● Exercise description:
Copy each line of the data below with the word "Massif".

------ Data shown ------

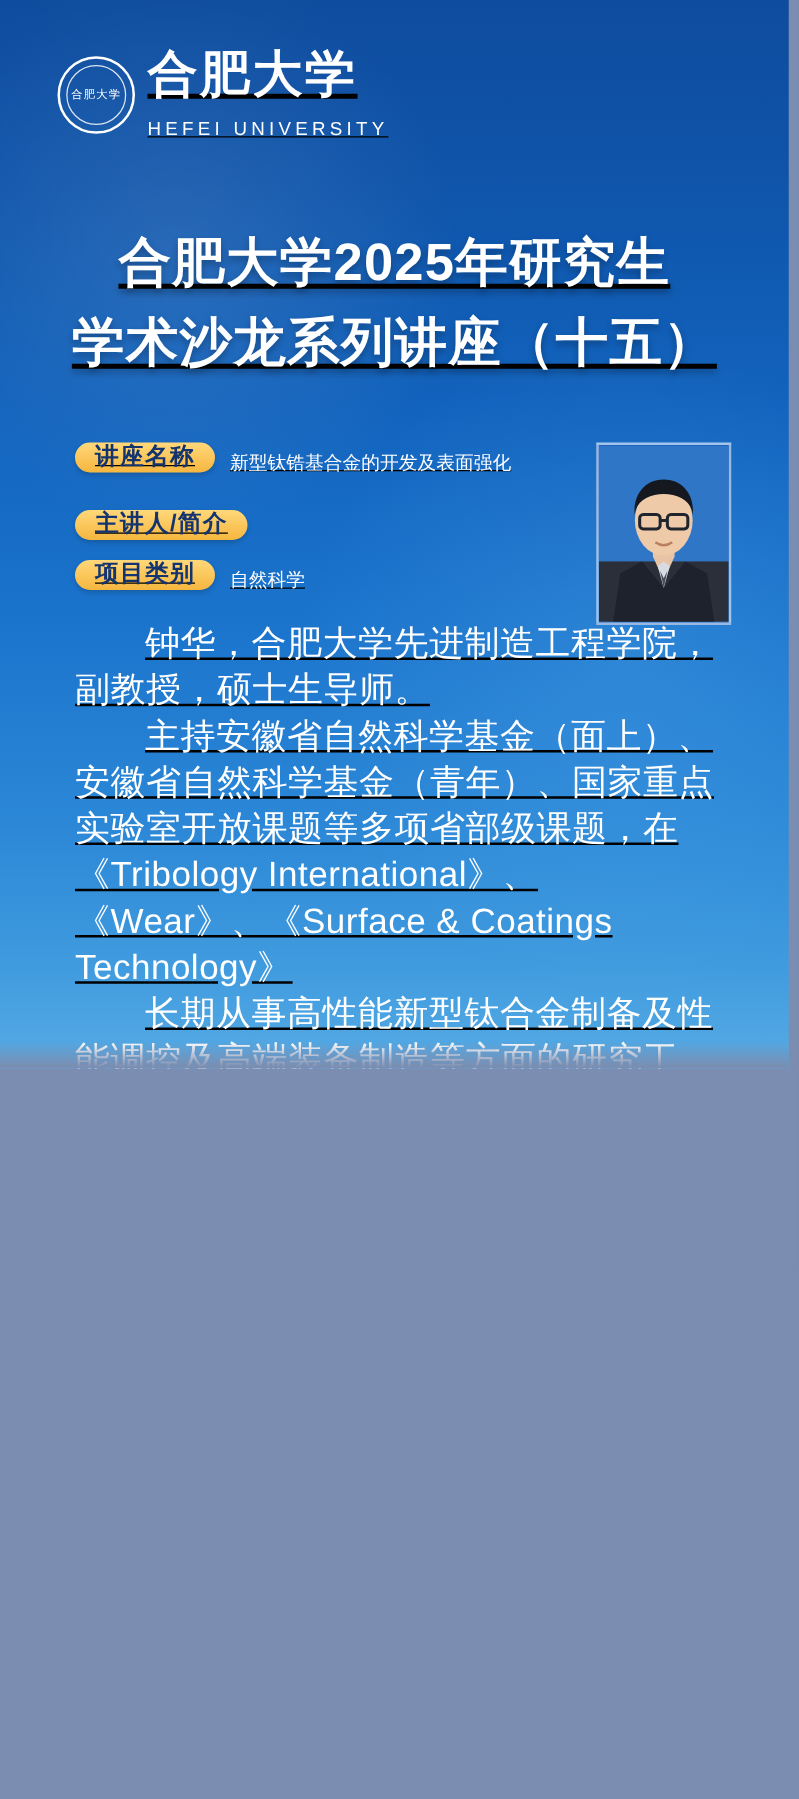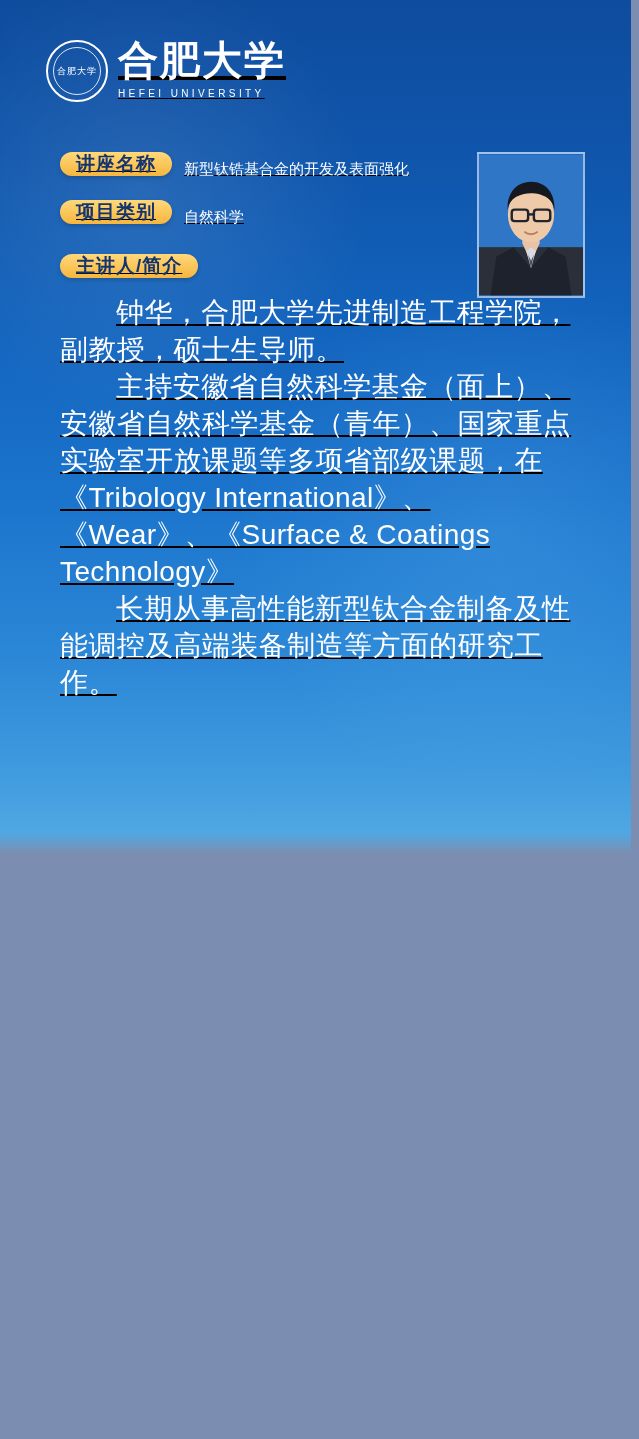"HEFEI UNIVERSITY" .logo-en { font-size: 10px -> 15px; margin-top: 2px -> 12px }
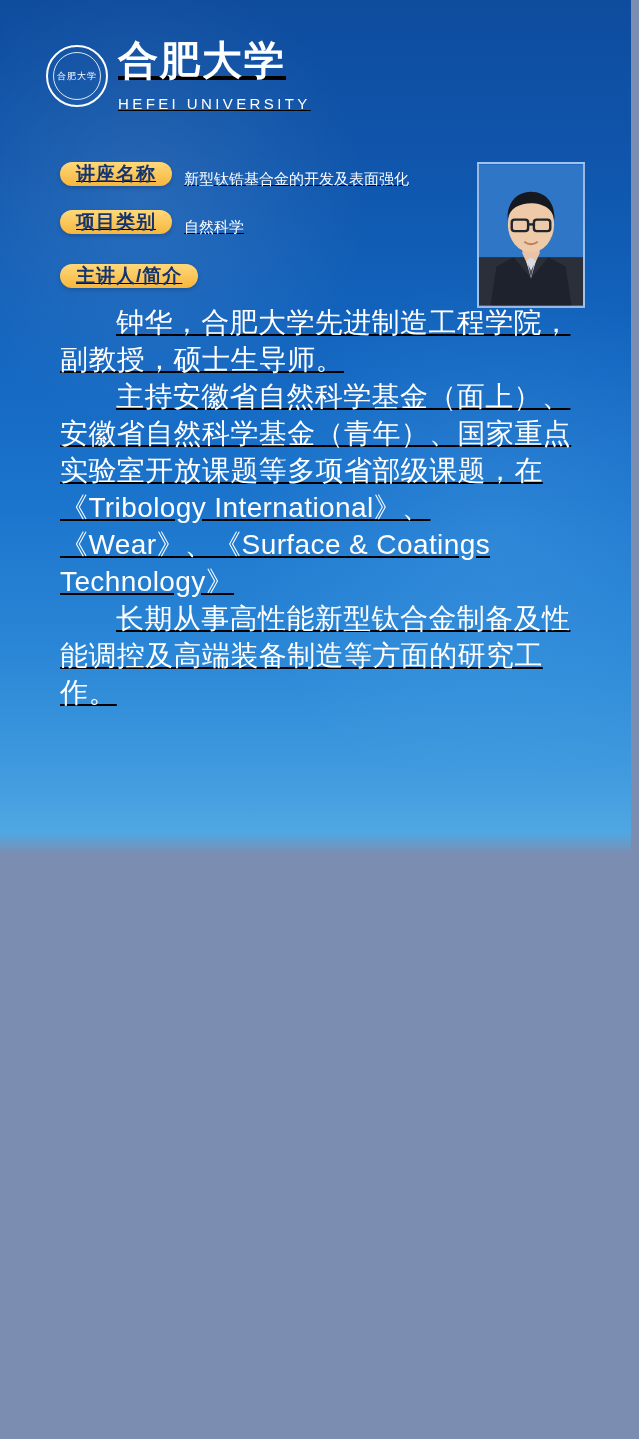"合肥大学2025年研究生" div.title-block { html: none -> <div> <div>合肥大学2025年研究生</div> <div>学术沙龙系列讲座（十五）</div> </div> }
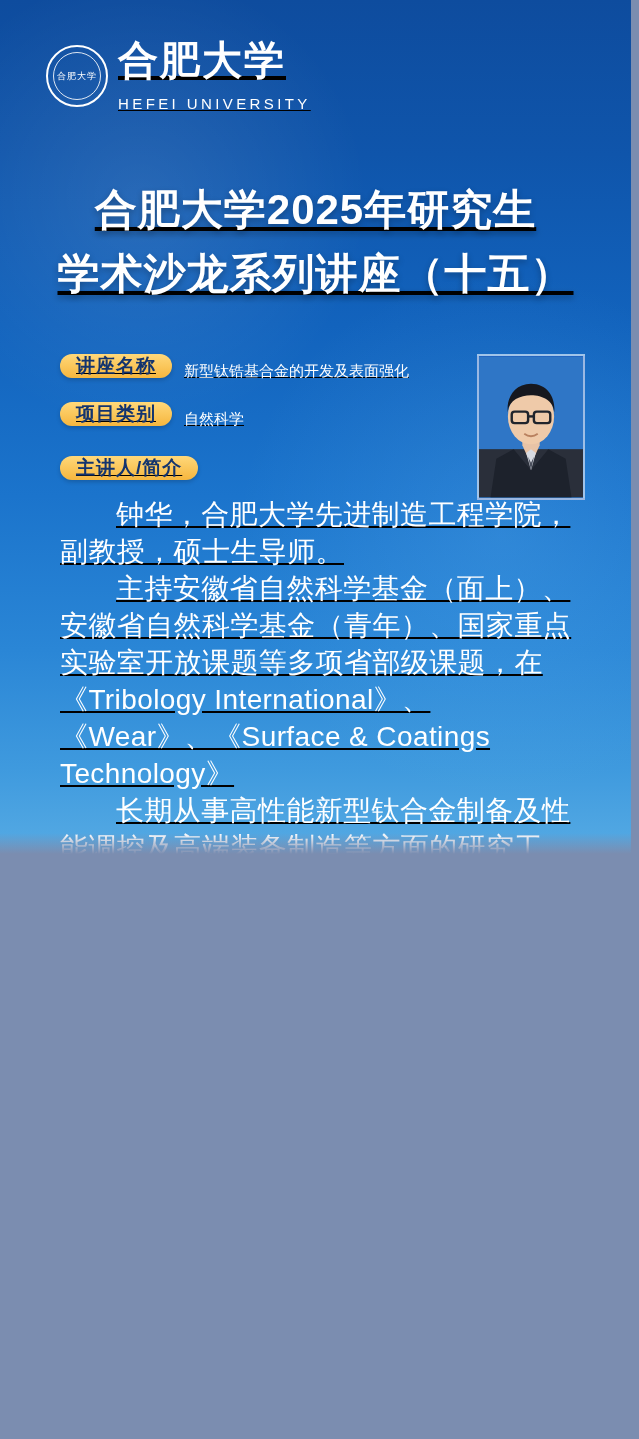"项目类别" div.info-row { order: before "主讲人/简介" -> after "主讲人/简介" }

------
------ Data shown ------

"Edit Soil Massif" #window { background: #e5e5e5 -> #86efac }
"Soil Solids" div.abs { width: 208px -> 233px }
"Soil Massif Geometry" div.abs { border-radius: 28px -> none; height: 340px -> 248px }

------

● Solution for this exercise:
"Edit Soil Massif" #window { background: #e5e5e5 -> #86efac }
"Soil Massif Geometry" div.abs { border-radius: 28px -> none; height: 340px -> 248px }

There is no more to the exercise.